Within the entries that follow, show each line where the word "easement" occurs.

◆ Material to process:
+++++
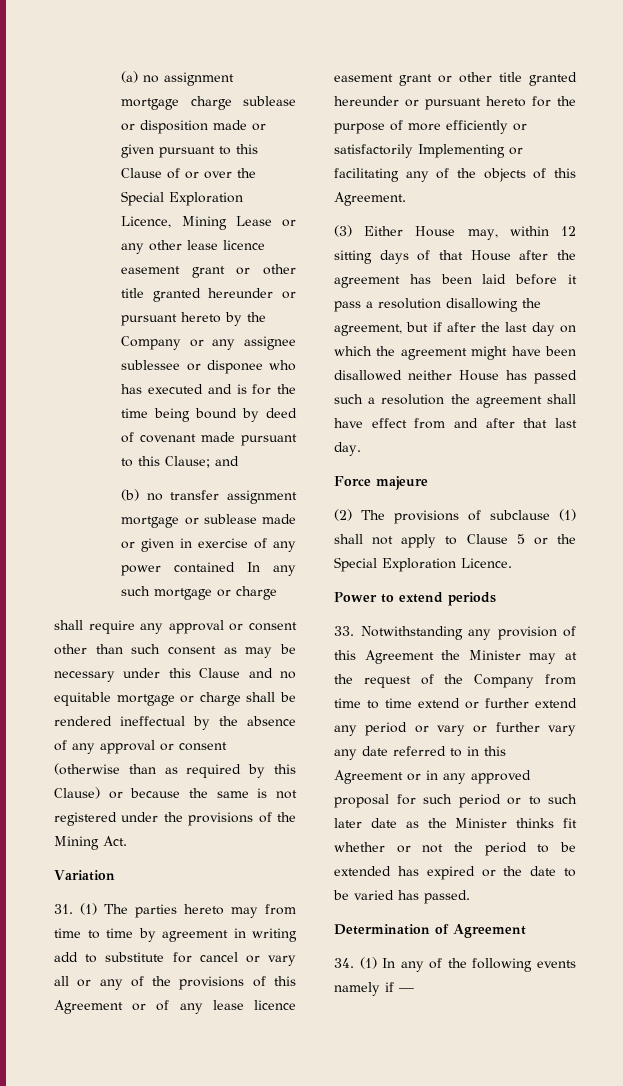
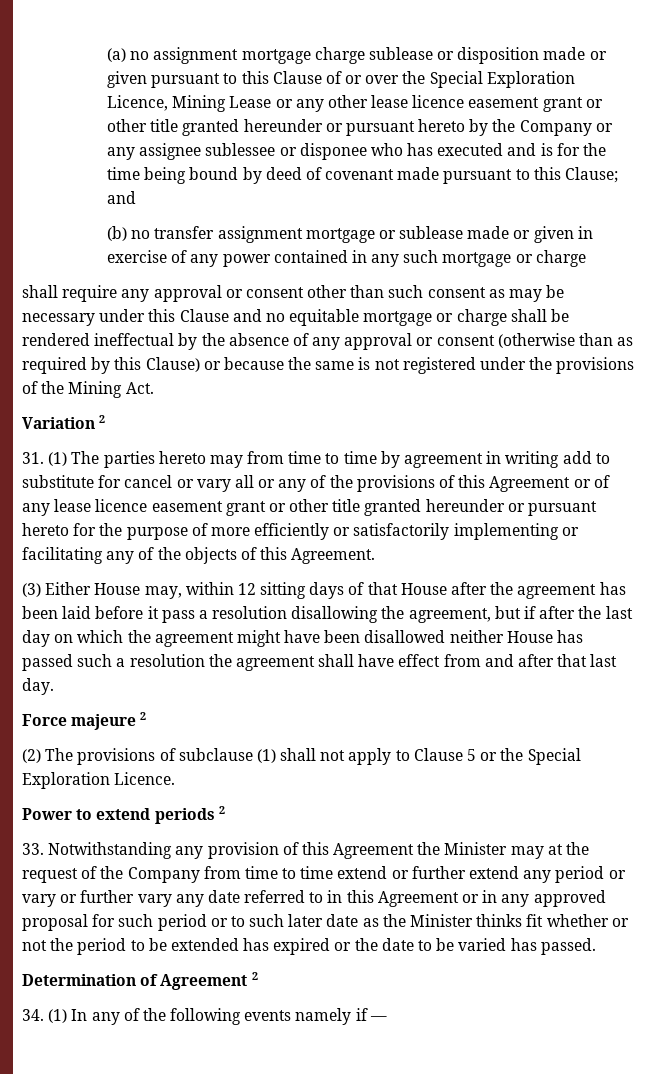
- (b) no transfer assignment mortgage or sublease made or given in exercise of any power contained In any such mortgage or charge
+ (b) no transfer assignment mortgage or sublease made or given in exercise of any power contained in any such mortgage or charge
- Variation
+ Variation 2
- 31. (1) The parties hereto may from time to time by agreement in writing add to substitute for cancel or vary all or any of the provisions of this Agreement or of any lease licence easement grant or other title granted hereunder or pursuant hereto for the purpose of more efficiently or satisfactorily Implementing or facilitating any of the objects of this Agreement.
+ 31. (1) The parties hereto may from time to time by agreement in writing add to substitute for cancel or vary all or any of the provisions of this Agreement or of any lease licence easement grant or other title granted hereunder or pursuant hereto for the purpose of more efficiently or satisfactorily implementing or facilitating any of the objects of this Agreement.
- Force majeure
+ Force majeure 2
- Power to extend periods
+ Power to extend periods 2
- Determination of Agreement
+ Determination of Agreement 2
+++++
◆ Answer to this exercise:
- 31. (1) The parties hereto may from time to time by agreement in writing add to substitute for cancel or vary all or any of the provisions of this Agreement or of any lease licence easement grant or other title granted hereunder or pursuant hereto for the purpose of more efficiently or satisfactorily Implementing or facilitating any of the objects of this Agreement.
+ 31. (1) The parties hereto may from time to time by agreement in writing add to substitute for cancel or vary all or any of the provisions of this Agreement or of any lease licence easement grant or other title granted hereunder or pursuant hereto for the purpose of more efficiently or satisfactorily implementing or facilitating any of the objects of this Agreement.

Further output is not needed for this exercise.